(Version difference data)

......

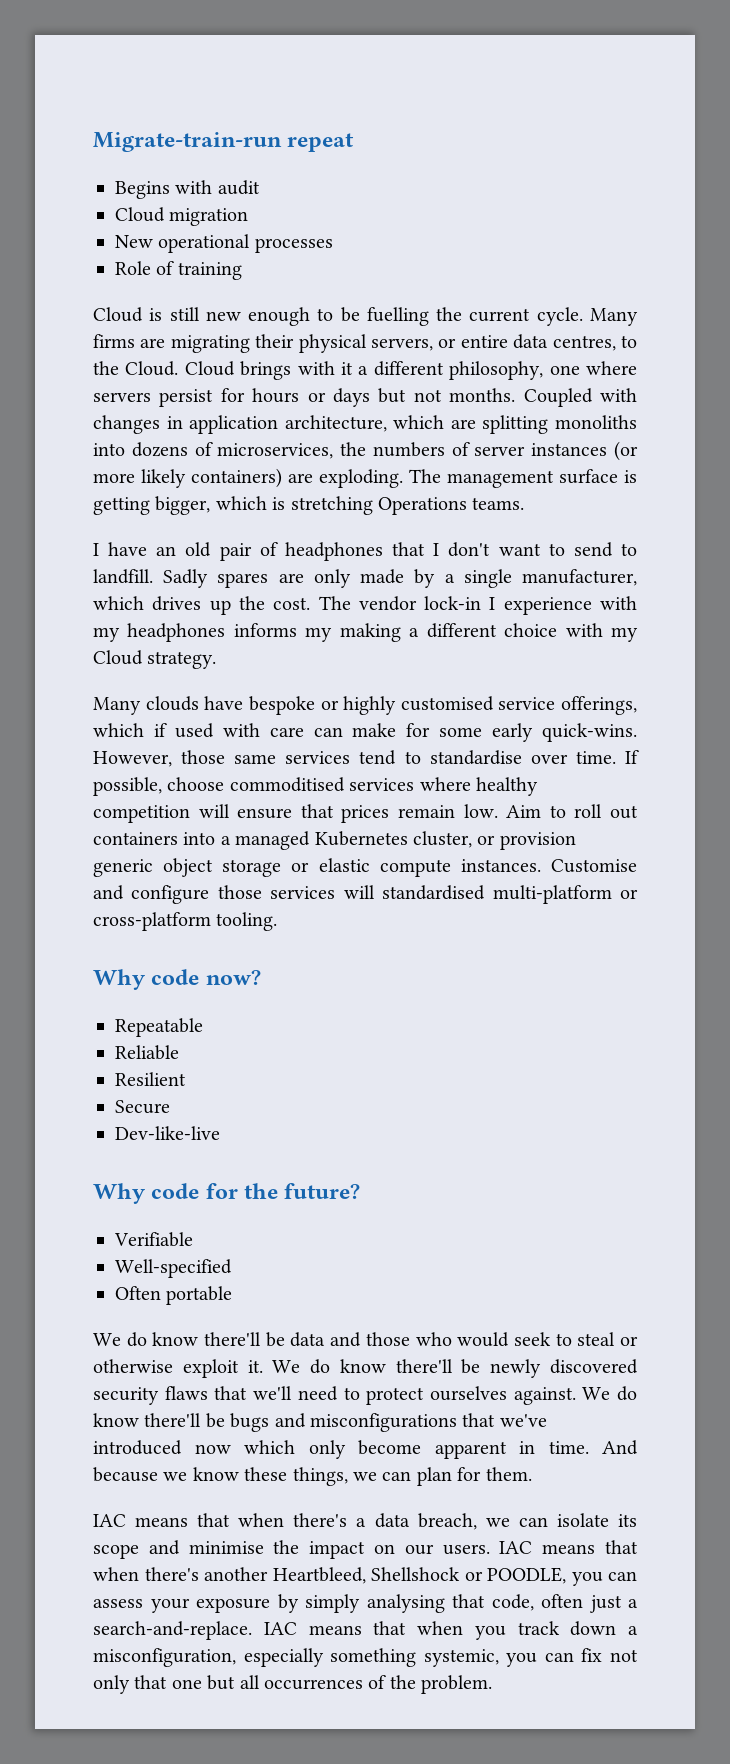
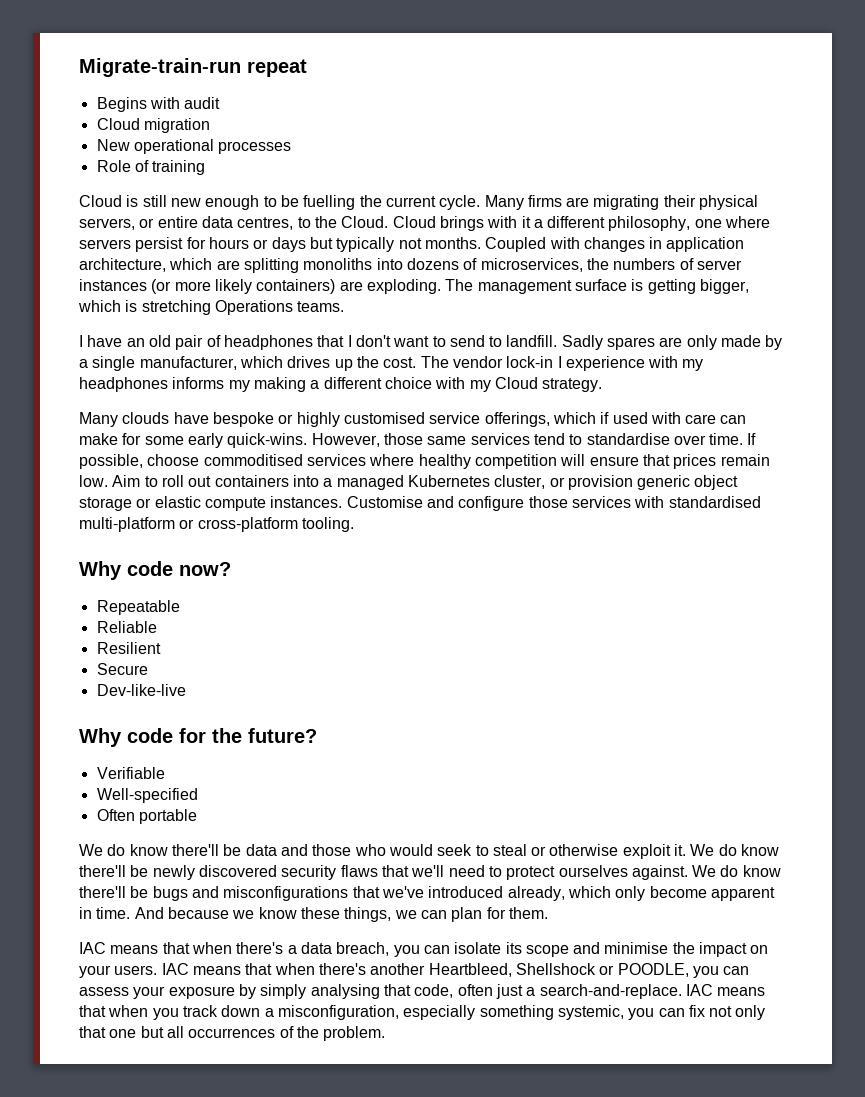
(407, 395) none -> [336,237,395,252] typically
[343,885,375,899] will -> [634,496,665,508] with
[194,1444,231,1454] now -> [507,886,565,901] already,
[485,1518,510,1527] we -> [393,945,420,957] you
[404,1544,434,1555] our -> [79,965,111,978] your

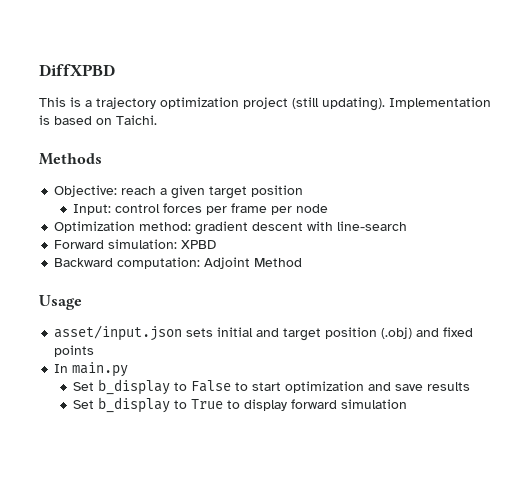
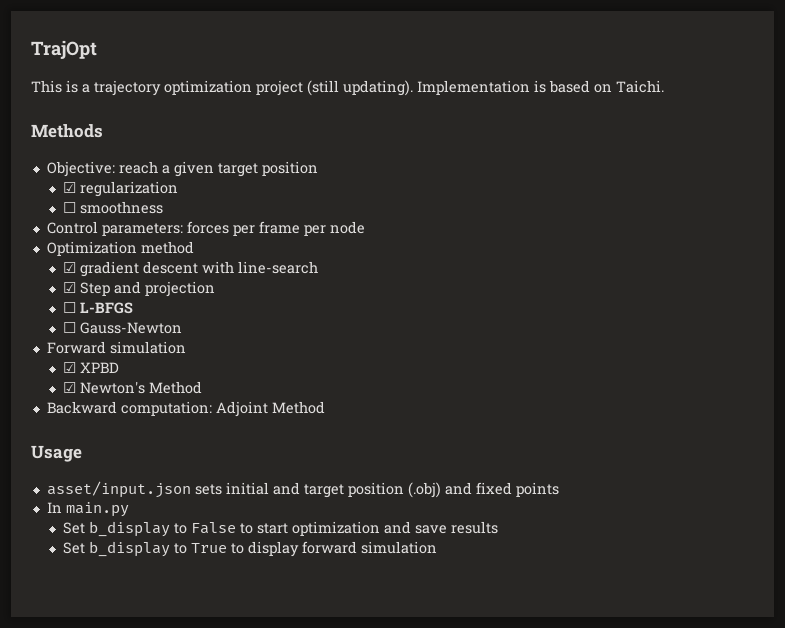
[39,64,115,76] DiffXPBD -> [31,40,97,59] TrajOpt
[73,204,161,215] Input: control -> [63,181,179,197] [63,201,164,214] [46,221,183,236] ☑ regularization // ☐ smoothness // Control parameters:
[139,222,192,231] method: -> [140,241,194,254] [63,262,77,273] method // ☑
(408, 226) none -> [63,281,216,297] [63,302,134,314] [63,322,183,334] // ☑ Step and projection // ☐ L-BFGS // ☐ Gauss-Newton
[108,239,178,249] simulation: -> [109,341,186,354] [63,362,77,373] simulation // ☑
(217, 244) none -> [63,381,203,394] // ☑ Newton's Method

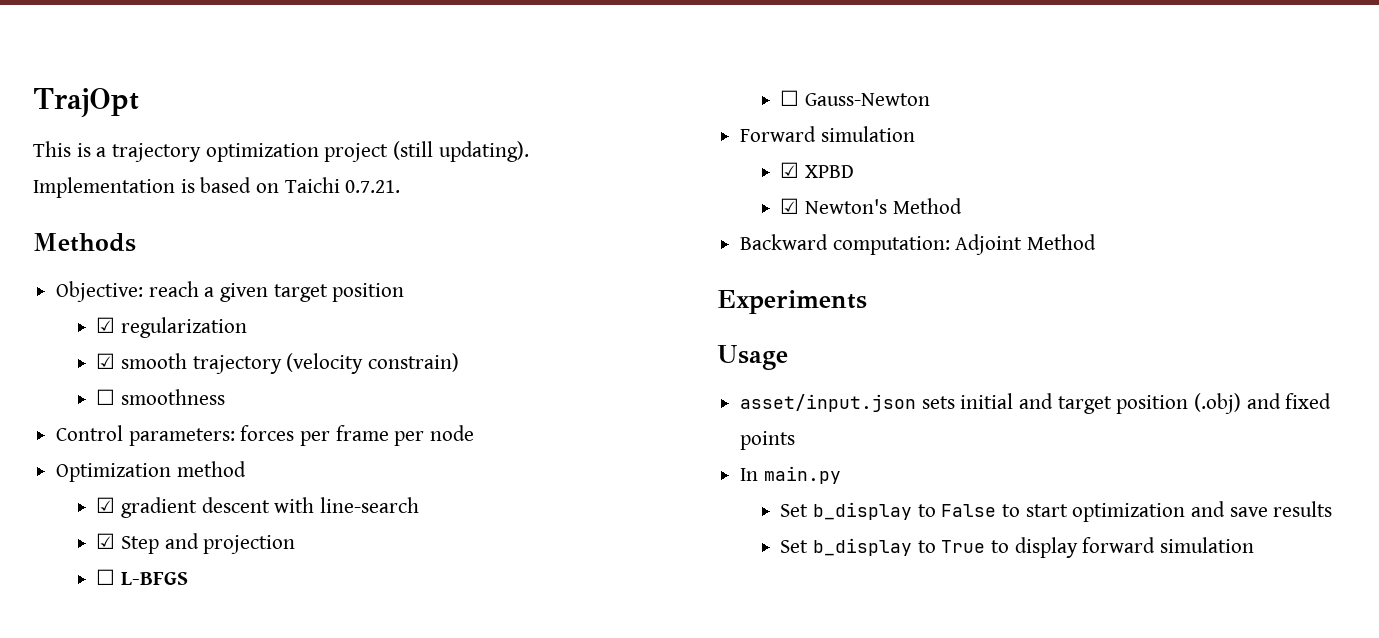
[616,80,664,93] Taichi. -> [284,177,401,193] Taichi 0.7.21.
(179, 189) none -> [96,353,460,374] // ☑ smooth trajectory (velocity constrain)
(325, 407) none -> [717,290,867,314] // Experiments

......

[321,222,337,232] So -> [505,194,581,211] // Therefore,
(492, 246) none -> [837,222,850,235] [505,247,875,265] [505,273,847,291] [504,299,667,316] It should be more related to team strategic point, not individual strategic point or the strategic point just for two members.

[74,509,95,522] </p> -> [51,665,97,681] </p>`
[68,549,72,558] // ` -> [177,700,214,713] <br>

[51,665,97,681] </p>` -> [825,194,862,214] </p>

......

* [WORK INSTRUCTIONS] For each line above that contains "Newton", make a copy.

* [OUTPUT FOR THIS EXERCISE]
(408, 226) none -> [63,281,216,297] [63,302,134,314] [63,322,183,334] // ☑ Step and projection // ☐ L-BFGS // ☐ Gauss-Newton
(217, 244) none -> [63,381,203,394] // ☑ Newton's Method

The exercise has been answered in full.